By the mid-1970s, Roberto had struck a deal with Playboy Enterprises, and was asked by his father to consult the Ministry of Justice given the military dictatorship in place had a censorship policy on the press. Minister Armando Falcão vetoed the publication, saying that "no publication under the name Playboy in Brazil, no matter its content." Seeing a loophole, Roberto submitted the already done preprint for issue 1 under the name A Revista do Homem (Men's Magazine), and got approved. The first issue of Homem got on newsstands in August 1975, and the magazine was allowed to use its trademark name only as of 1978.

The Brazilian edition follows the general guidelines of the original magazine in the United States, featuring the trademark sections of the magazine, such as the monthly interview, the 20 Questions interview and the centerfold pictorial featuring the "Miss of the month", which most of the time, but not always, coincides with the month's "star" (cover). But the Brazilian installment has some sections of its own, such as Coelhinhas (Bunnies), which features unknown models photographed by freelance photographers (not affiliated with the magazine), and Click, which features candid pictures of celebrities of all calibers in seemingly revealing situations.

The magazine in Brazil also makes a much heavier use of celebrities to attract its target public, especially telenovela actresses and TV hostesses. This strategy is facilitated by the Brazilian general perception of the Playboy magazine as a tasteful medium for nude pictorials, as opposed to other adult magazines published in the country. This perception also attracts young models looking to use the exposition to launch their careers. Playboy also makes extensive use of circumstantial celebrities, such as stage assistants from TV shows or women who took part recently in TV reality shows.

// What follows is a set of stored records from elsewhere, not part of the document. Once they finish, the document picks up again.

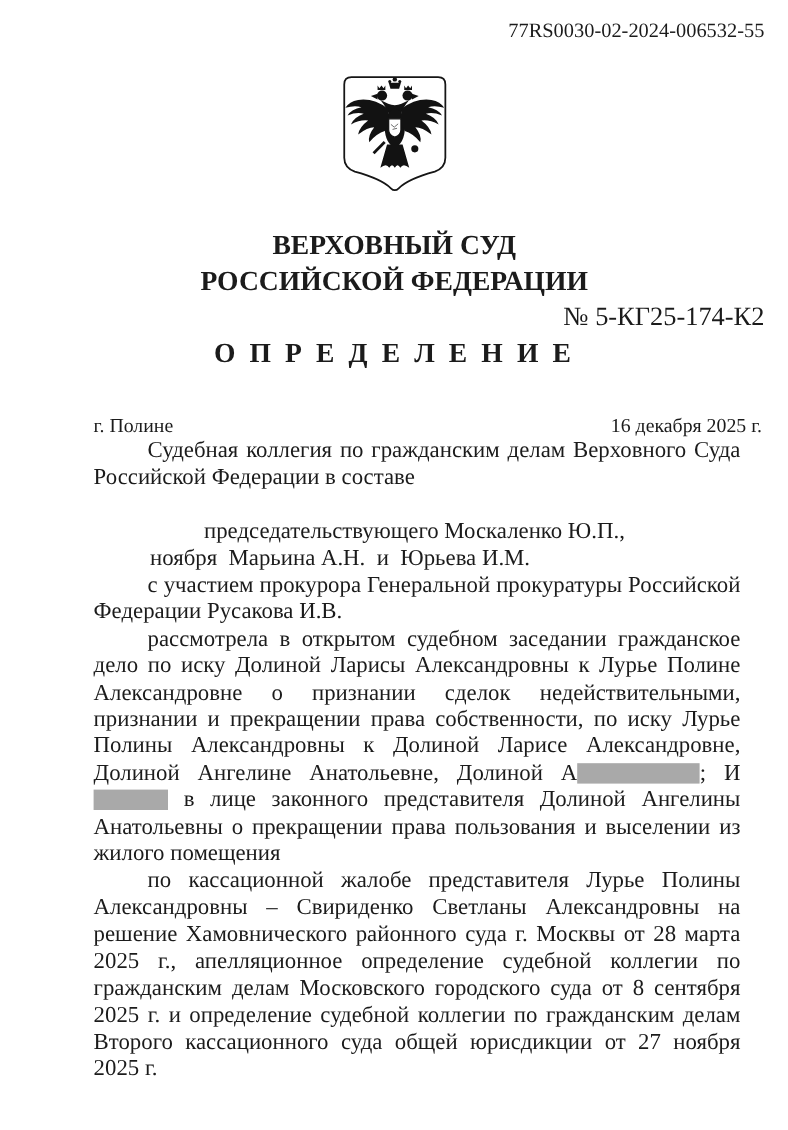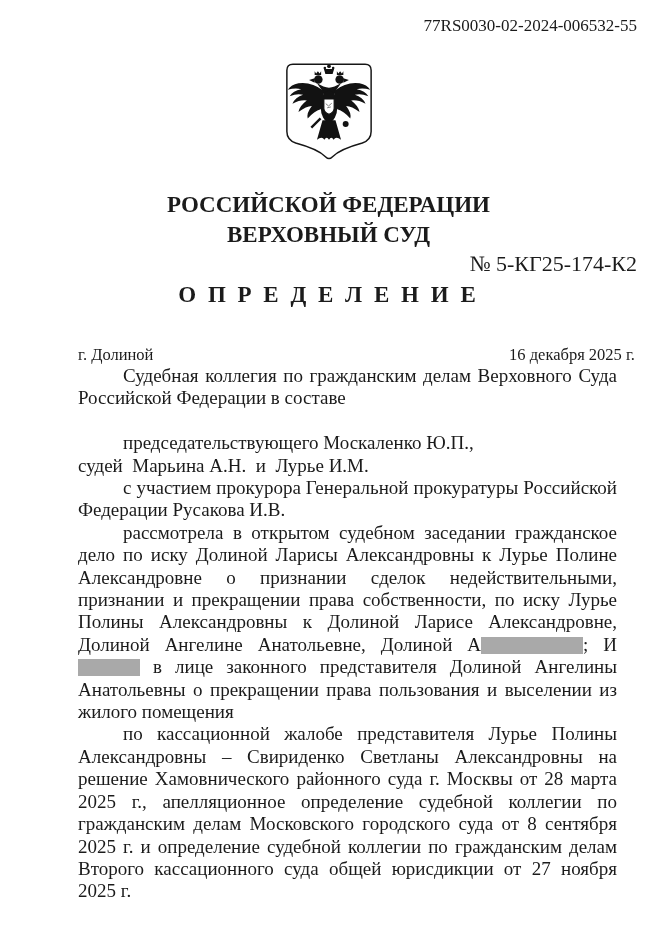"РОССИЙСКОЙ ФЕДЕРАЦИИ" div { order: before "ВЕРХОВНЫЙ СУД" -> after "ВЕРХОВНЫЙ СУД" }
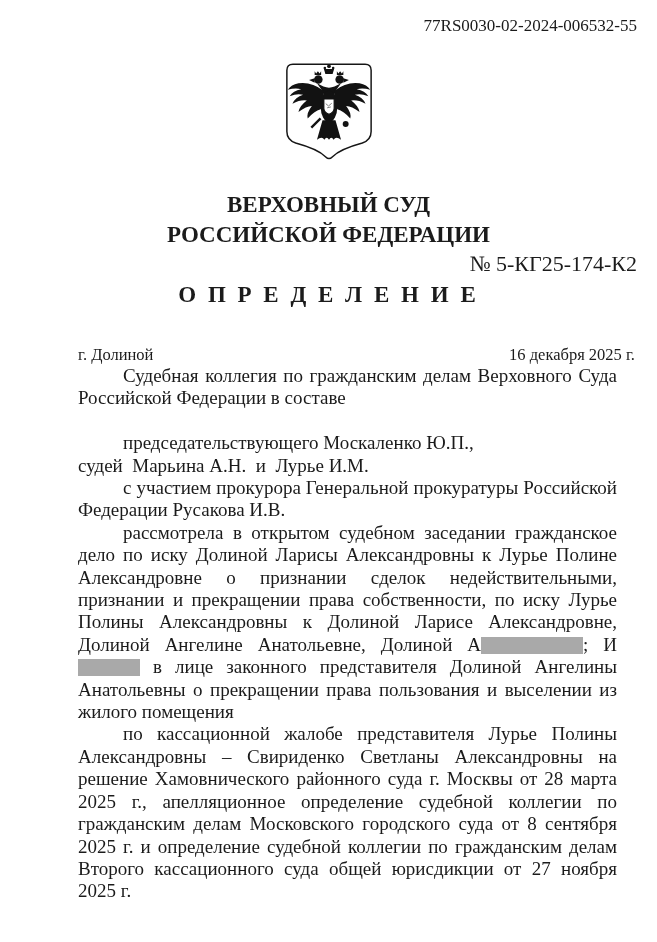"г. Долиной" span { text: Долиной -> Полине }
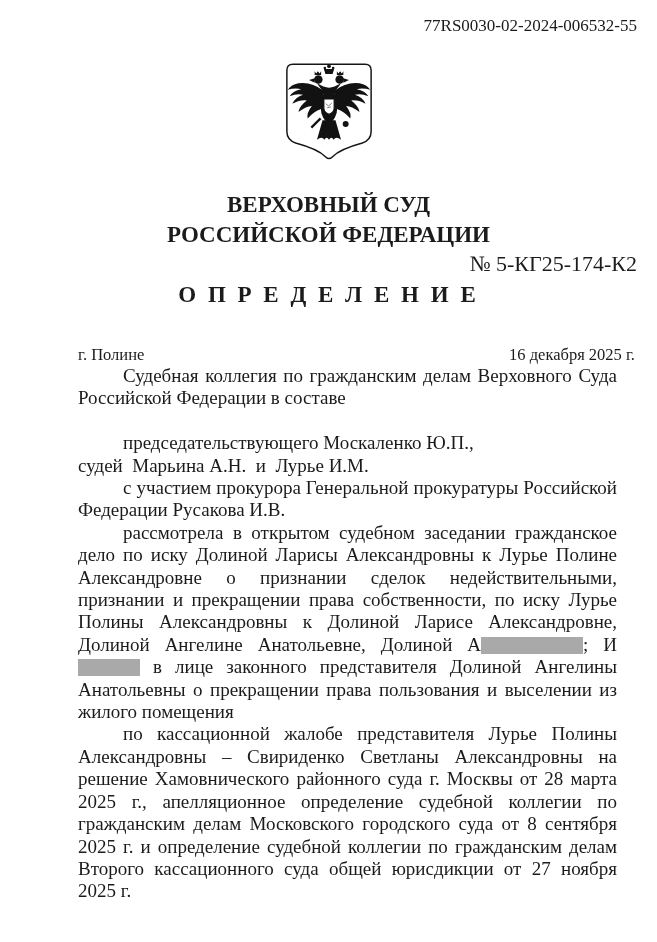"председательствующего Москаленко Ю.П.," .gap-before { margin-left: none -> 47px }
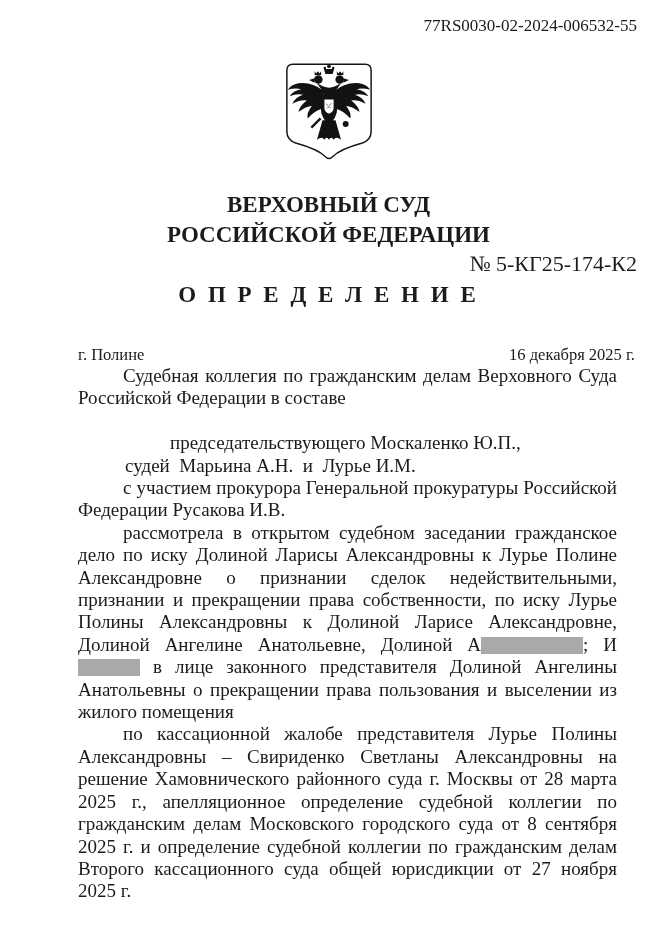"судей Марьина А.Н. и Лурье" div.line-judges { text: судей  Марьина А.Н.  и  Лурье -> ноября  Марьина А.Н.  и  Юрьева }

In that aspect, the Brazilian version of the reality show Big Brother, created by Dutch production company Endemol and produced in Brazil by Globo TV, has been the main source of models for the magazine. Between May 2002 (about two months after the first season concluded on Globo) and August 2007, 13 female participants from that reality show have posed for the magazine, always on the cover; and two of them (Sabrina Sato and Antonela Avellaneda) posed twice, for a total of 15 covers on the magazine. Playboy has not, however, monopolized the nude or revealing pictorials featuring former participants of the TV show, since a few of the participants ultimately chose to appear in other adult publications, such as SEXY Magazine and the lad magazine VIP the last one, also from Abril). In a few of those cases, however, Playboy was not interested in signing on the former participants because it had been revealed that they had already posed for competing publications prior to participating in the reality show on Globo TV.

The record holders for most covers are actress and former model Luma de Oliveira, and dancer Scheila Carvalho, with a total of five covers each (Luma: September 1987, March 1988, March 1990, May 2001 and January 2005; Scheila: February 1998, September 1999, November 2000, December 2001, April 2009). The best-selling issue is the December 1999 issue with Joana Prado "Feiticeira" in the cover, with 1.25 million magazines sold.

In September 2006, Brazilian Playboy featured three Varig air hostesses (Juliana Neves, Sabrina Knop and Patricia Kreusburg) posing nude. At the time Varig was becoming defunct and the magazine's editors decided to follow the steps of the American edition, which featured nude employees of another defunct company, Enron.

In 2015, the fortieth year of publication, Abril decided to stop publishing Playboy due to costs given the diminishing circulation could not offset the licensing royalties. Eventually a new deal was set with PBB Entertainment to relaunch the publication starting in March 2016. After ten print issues of irregular periodicity, PBB announced in April 2018 the next editions would be digital. In July of the same year, it was confirmed the Brazilian Playboy was being shut down, with PBB Entertainment having ended the contract with PLBY Group a few months prior.